Outside of the corporate players, we have four main parties: individual creators (maximalists), trade bodies (maximalists), collecting societies (maximalists), and civil society (minimalists). Individual creators are writers, photographers, musicians, artists, actors, and an army of contractors and sub-contractors that fuel the creative industries. Trade bodies are organisations that represent the interest of individual creators, but also often of the industry in which those creators operate; these are bodies like the Authors Guild, the RIAA, the MPAA, Publishers Association, etc. The reason for the maximalism of all of the above is also self-evident; these are individuals and bodies which see copyright as the main source of their income, so anything that can protect copyright works has to be encouraged. Collecting societies collect royalties for individual creators: PRS, IFPI, CISAC, etc.

Civil society tends to cover specialist non-governmental organisations, GLAM (galleries, libraries, archives, and museums), the Pirate Party, the Free Culture movement, and academics. The reason for minimalism in this area is a bit more nebulous; some NGOs such as Creative Commons and the EFF arose specifically as a response against the excesses of the early Copyright Wars, so from the start they were dedicated to many of the objectives of minimalism, particularly the protection of exceptions and limitations. In developing countries, some NGOs such as Fundación Karisma in Colombia, or Derechos Digitales in Chile, were also dedicated to fighting specific maximalist excesses in developing countries, particularly with regards to access to educational materials, and excessive enforcement of copyright to try to appease maximalist directives coming out of the US Trade Representative (google Special 301 status). GLAM institutions are also by definition dependent on exceptions and limitations; without specific carve-outs in copyright law, it would be impossible for many such institutions to conduct some of their activities. If you want to find out who really knows copyright in any given organisation, look for their librarian.
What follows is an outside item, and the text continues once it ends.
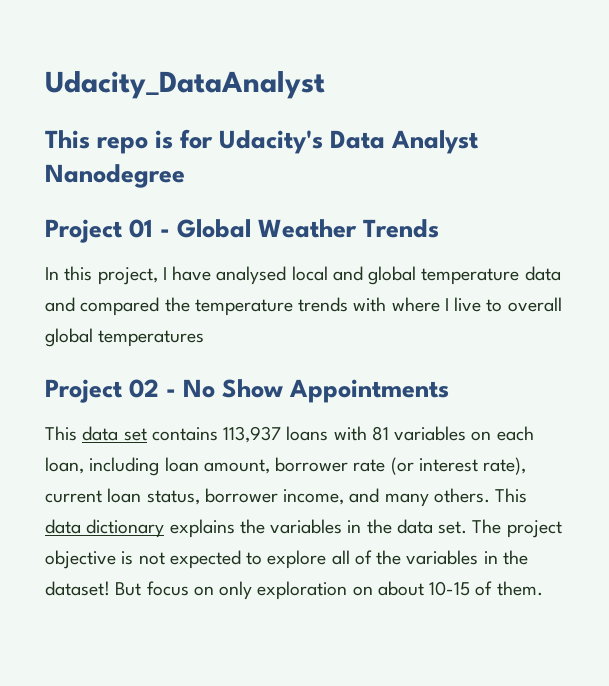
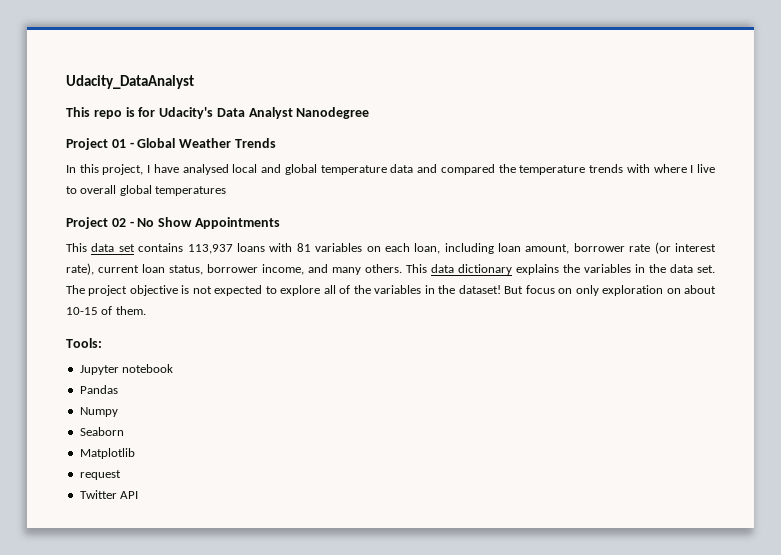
(543, 588) none -> [66,338,102,348] [79,364,174,375] [79,385,118,394] [79,407,118,417] [79,427,124,436] [79,448,135,459] [79,470,121,480] [79,490,139,499] // Tools: // Jupyter notebook // Pandas // Numpy // Seaborn // Matplotlib // request // Twitter API

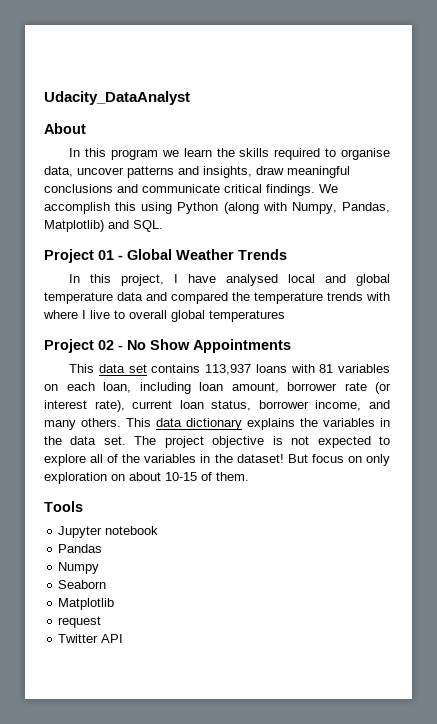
[66,107,370,119] This repo is for Udacity's Data Analyst Nanodegree -> [44,123,86,134] [69,148,391,160] [44,166,350,178] [44,184,338,196] [44,202,390,214] [44,220,163,232] About // In this program we learn the skills required to organise data, uncover patterns and insights, draw meaningful conclusions and communicate critical findings. We accomplish this using Python (along with Numpy, Pandas, Matplotlib) and SQL.
[66,338,102,348] Tools: -> [44,501,83,512] Tools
Academics tend to be also minimalist because a lot of what we do can be infringing copyright, which is why we rely on educational exceptions. And then there’s the whole thing with academic publishing that I have discussed before.

As with everything, there are interesting shifts taking place, making the Copyright Wars more nuanced.  Many individual creators despise copyright, or are indifferent. Not all academics are minimalists, and lots of legal academics are maximalists, particularly in Europe. While the music industry has remained staunchly maximalist, I think that there has been a marked shift amongst individual musicians against maximalism, particularly after streaming made it impossible for most musicians to make a living just from sales. Some musical lawsuits in the US have also shown us the dangers of maximalism, where musicians are being sued for copyright infringement for things that should not have protection. Civil society has also been moving in interesting directions; while it used to be staunchly minimalist, there has been a shift as many organisations become more sceptical about Big Tech, specifically large platforms and their push towards AI.

Concluding

This is a complex area, and this blog post is simply giving you a generalist view. I’m sure that I’m forgetting some details, or some of the examples given have exceptions, and I haven’t even gotten into international institutions and regulators. But for the most part this is as accurate a picture of the battlefield as I can paint. However, I should warn you, I can’t paint to save my life.